Problem requirements
Below are some records. Print exactly the lines between the one holding "- The number" and the one holding "is similarly excellent.", inclusive, and nothing else.

Start of Provided data

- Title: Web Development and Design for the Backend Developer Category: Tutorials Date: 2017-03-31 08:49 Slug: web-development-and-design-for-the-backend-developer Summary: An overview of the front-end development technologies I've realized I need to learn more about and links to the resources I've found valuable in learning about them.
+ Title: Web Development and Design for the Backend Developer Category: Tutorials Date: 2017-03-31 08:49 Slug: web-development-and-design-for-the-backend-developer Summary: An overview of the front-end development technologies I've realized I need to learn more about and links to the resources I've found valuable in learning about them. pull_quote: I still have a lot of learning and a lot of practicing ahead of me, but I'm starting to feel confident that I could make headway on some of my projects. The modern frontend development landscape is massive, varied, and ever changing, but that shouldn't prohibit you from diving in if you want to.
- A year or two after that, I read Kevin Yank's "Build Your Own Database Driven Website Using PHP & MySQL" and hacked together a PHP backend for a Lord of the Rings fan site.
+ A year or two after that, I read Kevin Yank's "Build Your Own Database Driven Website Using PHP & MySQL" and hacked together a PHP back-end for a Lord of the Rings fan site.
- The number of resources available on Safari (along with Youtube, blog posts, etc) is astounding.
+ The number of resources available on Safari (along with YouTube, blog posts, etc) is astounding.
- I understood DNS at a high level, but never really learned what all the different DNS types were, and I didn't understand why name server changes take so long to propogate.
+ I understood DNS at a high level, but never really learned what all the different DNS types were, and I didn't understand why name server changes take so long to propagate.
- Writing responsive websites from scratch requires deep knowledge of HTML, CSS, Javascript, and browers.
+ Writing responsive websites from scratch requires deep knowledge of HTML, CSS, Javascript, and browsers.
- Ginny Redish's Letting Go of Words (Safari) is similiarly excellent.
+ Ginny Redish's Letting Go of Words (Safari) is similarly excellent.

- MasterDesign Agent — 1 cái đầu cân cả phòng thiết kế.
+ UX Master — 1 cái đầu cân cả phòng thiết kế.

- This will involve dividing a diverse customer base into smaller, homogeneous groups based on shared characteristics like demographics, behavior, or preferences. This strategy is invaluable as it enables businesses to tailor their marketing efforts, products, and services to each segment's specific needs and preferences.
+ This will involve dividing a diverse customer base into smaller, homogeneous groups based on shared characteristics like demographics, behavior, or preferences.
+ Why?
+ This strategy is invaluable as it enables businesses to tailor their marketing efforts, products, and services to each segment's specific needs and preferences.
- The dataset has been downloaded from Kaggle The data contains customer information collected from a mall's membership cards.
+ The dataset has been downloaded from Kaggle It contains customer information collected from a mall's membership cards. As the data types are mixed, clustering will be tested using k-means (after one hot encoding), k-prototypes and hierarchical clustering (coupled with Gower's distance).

End of Provided data

Your solution
- The number of resources available on Safari (along with Youtube, blog posts, etc) is astounding.
+ The number of resources available on Safari (along with YouTube, blog posts, etc) is astounding.
- I understood DNS at a high level, but never really learned what all the different DNS types were, and I didn't understand why name server changes take so long to propogate.
+ I understood DNS at a high level, but never really learned what all the different DNS types were, and I didn't understand why name server changes take so long to propagate.
- Writing responsive websites from scratch requires deep knowledge of HTML, CSS, Javascript, and browers.
+ Writing responsive websites from scratch requires deep knowledge of HTML, CSS, Javascript, and browsers.
- Ginny Redish's Letting Go of Words (Safari) is similiarly excellent.
+ Ginny Redish's Letting Go of Words (Safari) is similarly excellent.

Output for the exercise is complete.